Statues couvertes et savoir-vivre chrétien


J'aime beaucoup cette réflexion à contre-courant de Rino Camillieri, alors que la classe politico-médiatique unanime s'égosille à propos des statues romaines antiques, que l'on a recouvertes à cause de la visite du président iranien (28/1/2016)

 

Ne mélangeons pas tout...

Quand je vois que ceux qui volent à la défense des "valeurs de l'Occident" sont les mêmes qui s'offusquent de toute présence de symboles chrétiens dans les espaces publics (épisode récent: les crèches), j'ai spontanément tendance à me méfier.
Notons par ailleurs (comme le souligne par exemple Maurizio Blondet ici) que François, en plus d'une occasion, a "caché" sa croix pectorale pour ne pas offusquer ses interlocuteurs religieux (juifs ou musulmans) et que personne - hormis les habituels et infréquentables empêcheurs de tourner en rond "intégristes" - n'y a rien trouvé à redire.

Les statues couvertes? Et alors? On a vu pire


Rino Cammilleri
www.lanuovabq.it
28/01/2016
(Ma traduction)


Pendant une journée, ils ont couvert les statues nues du Capitole à cause de la venue de l'ayatollah Rohani? Et alors? Au moins, ils n'ont pas enlevé les croix comme l'a fait le Real Madrid pour beaucoup moins, et pour toujours. Assurément, il ne s'agit pas d'une initiative unilatérale, car il y aurait fallu beaucoup d'imagination, et de l'imagination, ce gouvernement n'en fait preuve que pour des raisons électorales internes. C'est probablement l'Iran, République islamique, qui en a fait la demande à l'avance. Et on lui a donné satisfaction. C'était un invité, et un invité, on le met à l'aise, ou alors on ne l'invite pas.
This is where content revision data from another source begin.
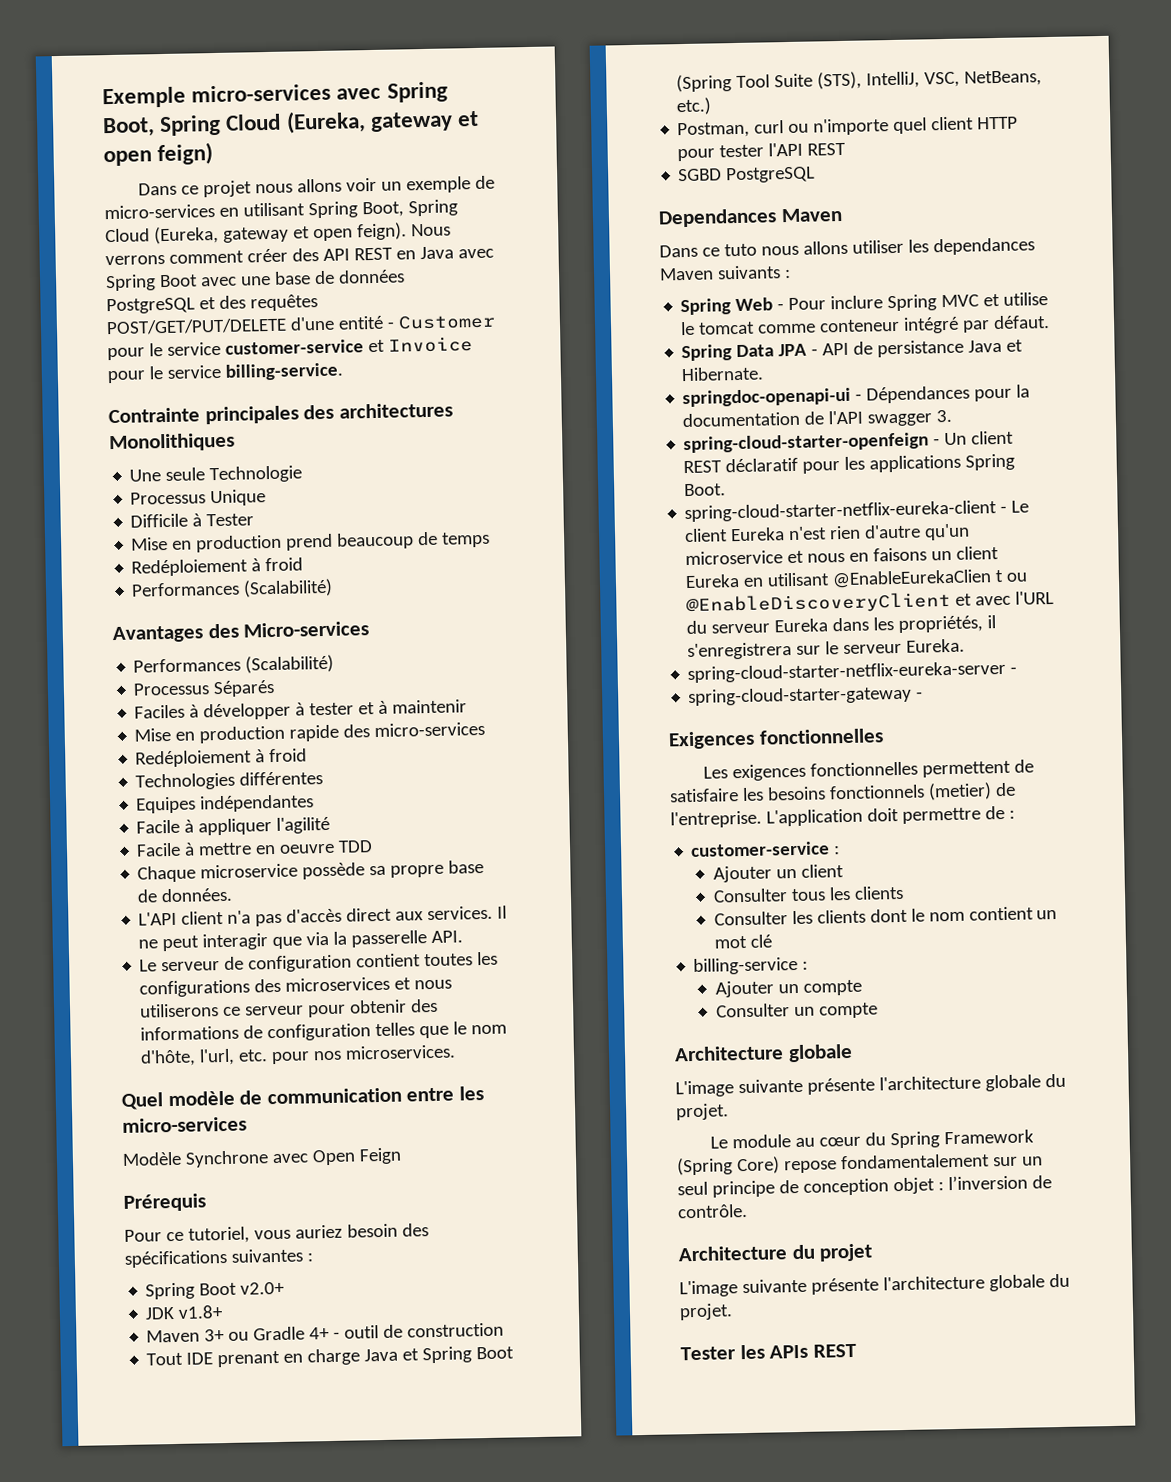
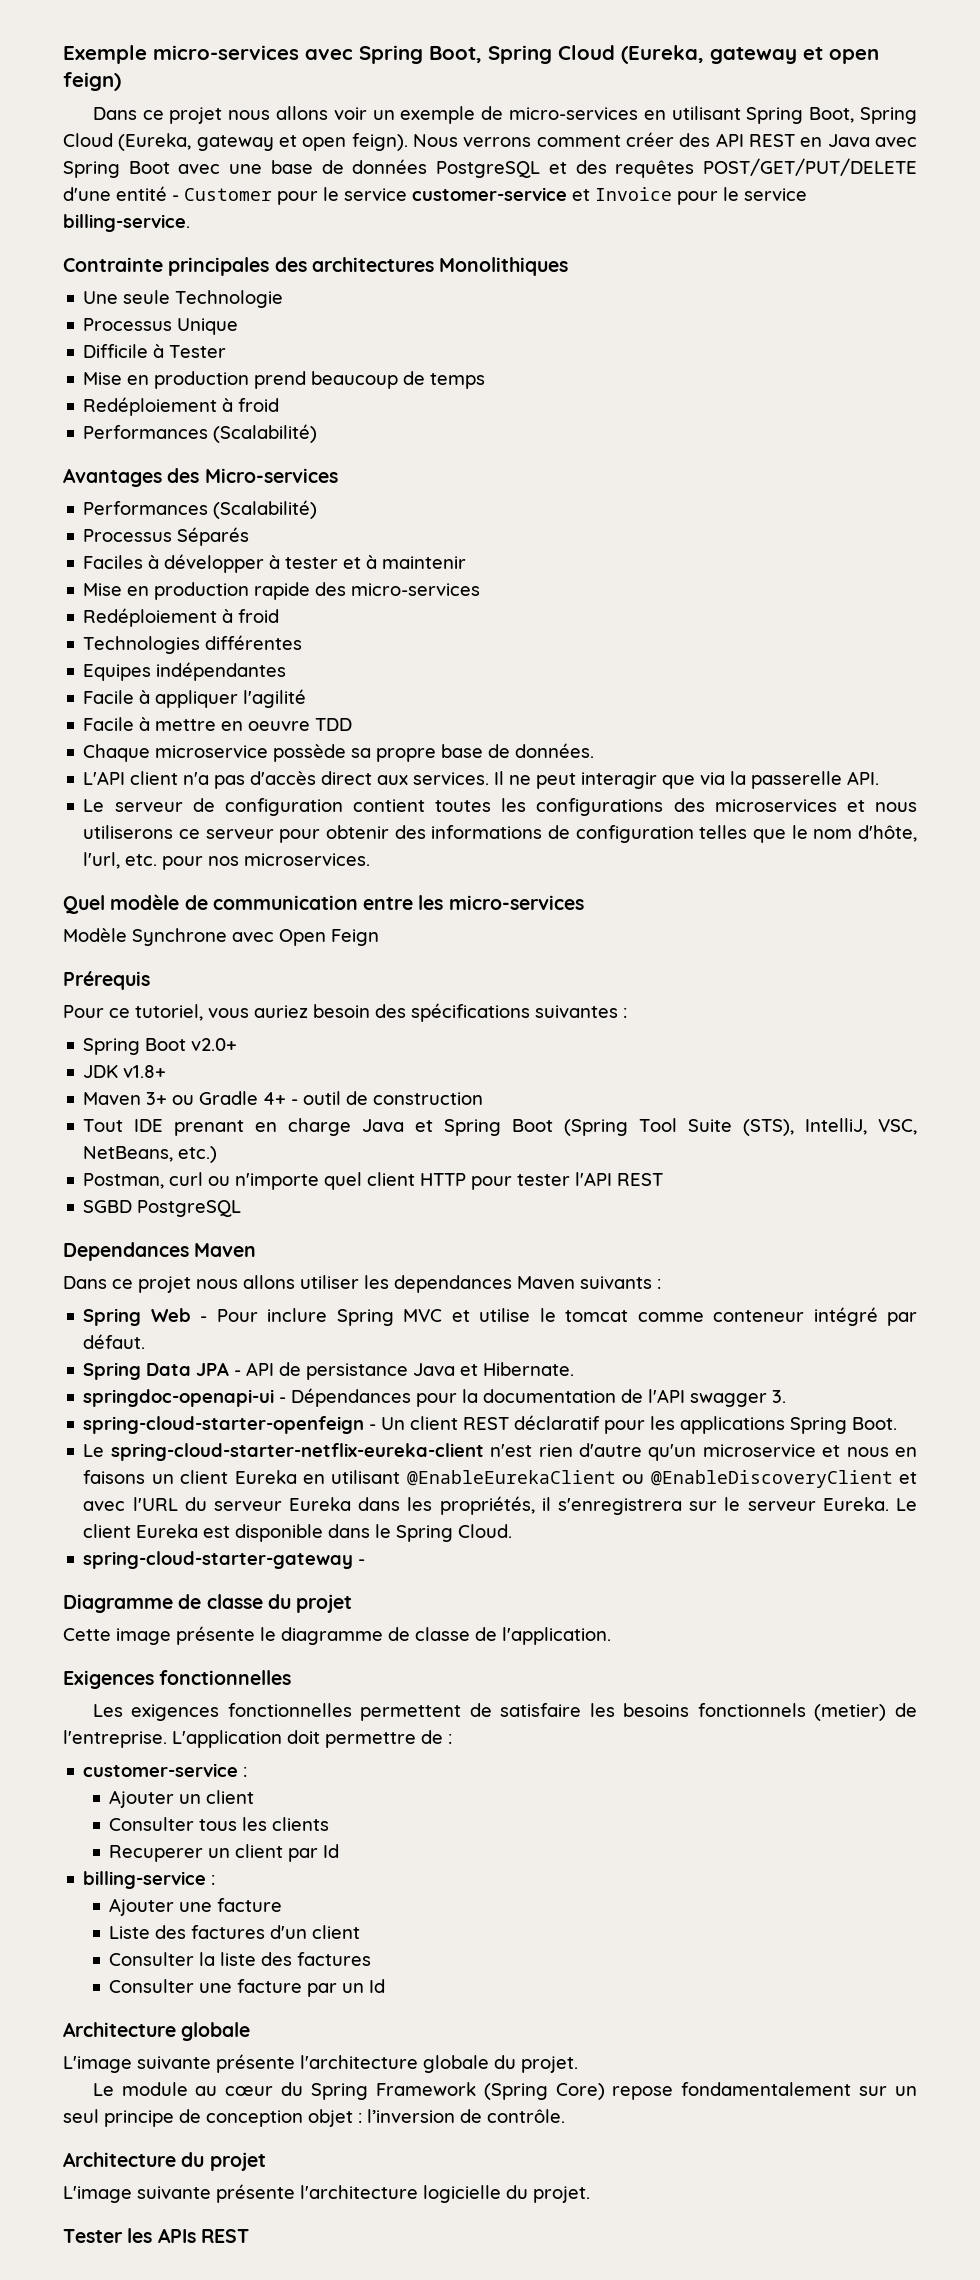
- Dans ce tuto nous allons utiliser les dependances Maven suivants :
+ Dans ce projet nous allons utiliser les dependances Maven suivants :
- spring-cloud-starter-netflix-eureka-client - Le client Eureka n'est rien d'autre qu'un microservice et nous en faisons un client Eureka en utilisant @EnableEurekaClien t ou @EnableDiscoveryClient et avec l'URL du serveur Eureka dans les propriétés, il s'enregistrera sur le serveur Eureka.
- spring-cloud-starter-netflix-eureka-server -
+ Le spring-cloud-starter-netflix-eureka-client n'est rien d'autre qu'un microservice et nous en faisons un client Eureka en utilisant @EnableEurekaClient ou @EnableDiscoveryClient et avec l'URL du serveur Eureka dans les propriétés, il s'enregistrera sur le serveur Eureka. Le client Eureka est disponible dans le Spring Cloud.
  spring-cloud-starter-gateway -
+ Diagramme de classe du projet
+ Cette image présente le diagramme de classe de l'application.
- Consulter les clients dont le nom contient un mot clé
+ Recuperer un client par Id
  billing-service :
- Ajouter un compte
- Consulter un compte
+ Ajouter une facture
+ Liste des factures d'un client
+ Consulter la liste des factures
+ Consulter une facture par un Id
  Architecture du projet
- L'image suivante présente l'architecture globale du projet.
+ L'image suivante présente l'architecture logicielle du projet.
Quand Kadhafi venait, on faisait bien pire, et c'était sous Berlusconi.
Rouhani, de son côté, s'est même rendu chez François, ce qu'il aurait pu ne pas faire, pour ne pas mécontenter ses sujets chiites. Après tout, il est «pape», lui aussi. N'oublions qu'une visite comme celle-là, aucun patriarche orthodoxe russe, qui est pourtant chrétien, ne l'a jamais faite. Donc, de son point de vue, Rohani aurait eu des motifs. Et pourtant, il y est allé, et il lui a même demandé de prier pour lui, un "plus" gratuitement "scandaleux" pour l'aile traditionaliste de sa religion (pensez à toutes les critiques venant du traditionalisme [catholique] qui ont plu sur les trois derniers papes pour être allés prier à la mosquée). Par conséquent, je ne crois pas que le fait d'avoir couvert les statues romaines antiques dénudées implique d'avoir "baissé le pantalon".
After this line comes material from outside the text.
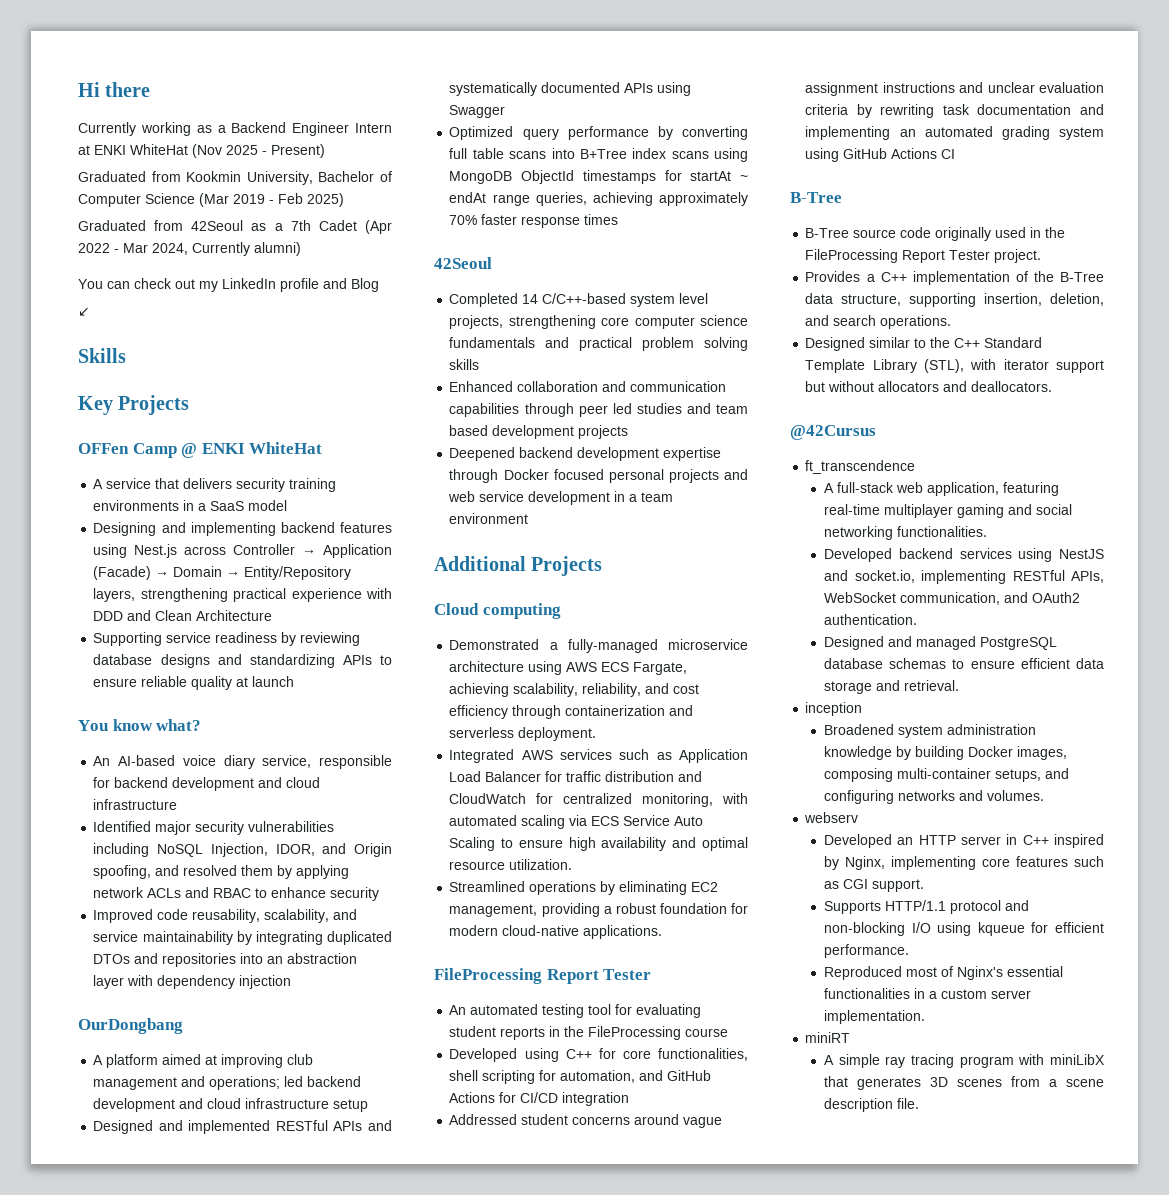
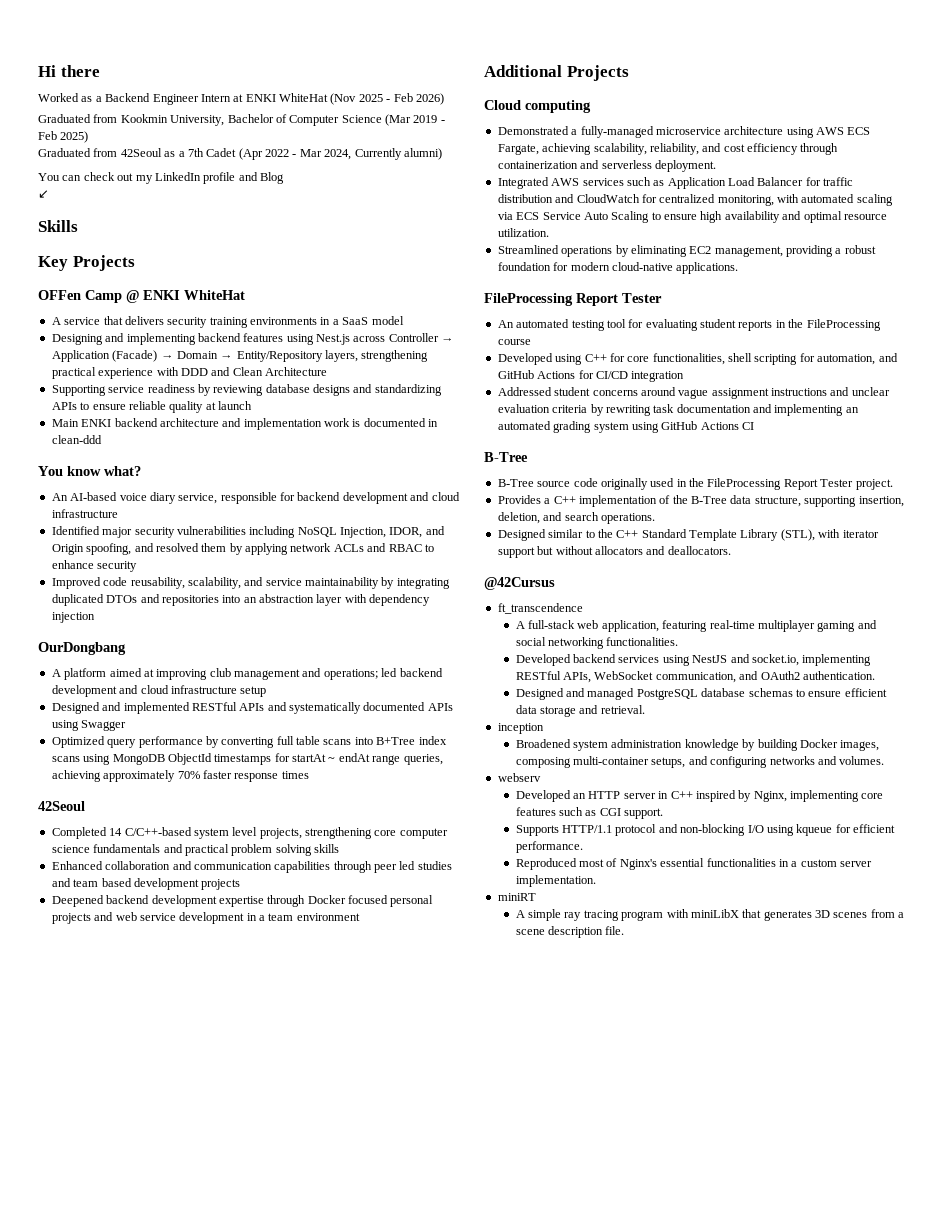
- Currently working as a Backend Engineer Intern at ENKI WhiteHat (Nov 2025 - Present)
+ Worked as a Backend Engineer Intern at ENKI WhiteHat (Nov 2025 - Feb 2026)
+ Main ENKI backend architecture and implementation work is documented in clean-ddd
Certes, on espérerait un respect analogue pour notre religion et notre chef religieux. En effet, jusqu'à récemment, les dames en visite chez le Pape se couvraient la tête en signe de respect. La seule à l'avoir fait ces derniers temps a été la princesse Charlene de Monaco. A la présidente argentine, qui est pourtant une compatriote de Bergoglio, l'idée n'est même pas venue à la tête. Ni l'une ni l'autre ne sont à la tête de pays officiellement catholiques, et toutes deux sont d'extraction bourgeoise. Mais au moins, Charlene sait ce qu'est la bonne éducation. Oui, parce qu'au fond, c'est de cela qu'il s'agit. Le "savoir comment se comporter", toute cette série de règles non écrites qui étaient autrefois enseignées même dans les familles les plus humbles, dérivaient de cette "courtoisie" dont l'étymologie est médiévale et dont l'invention est chrétienne. Et qui n'est rien d'autre que la forme extérieure de la "charité", c'est-à-dire l'amour du prochain.

Céder le passage, ouvrir la portière aux femmes, saluer en ôtant son chapeau, autrefois, même les "prolétaires" le faisaient. Aujourd'hui, au contraire, pour veiller à ce que l'hôte en visite ne soit pas mal à l'aise, il faut que celui-ci vienne vendre du pétrole à prix cassés. C'est mieux que rien. Une journée sans vin et sans nu n'a jamais tué personne.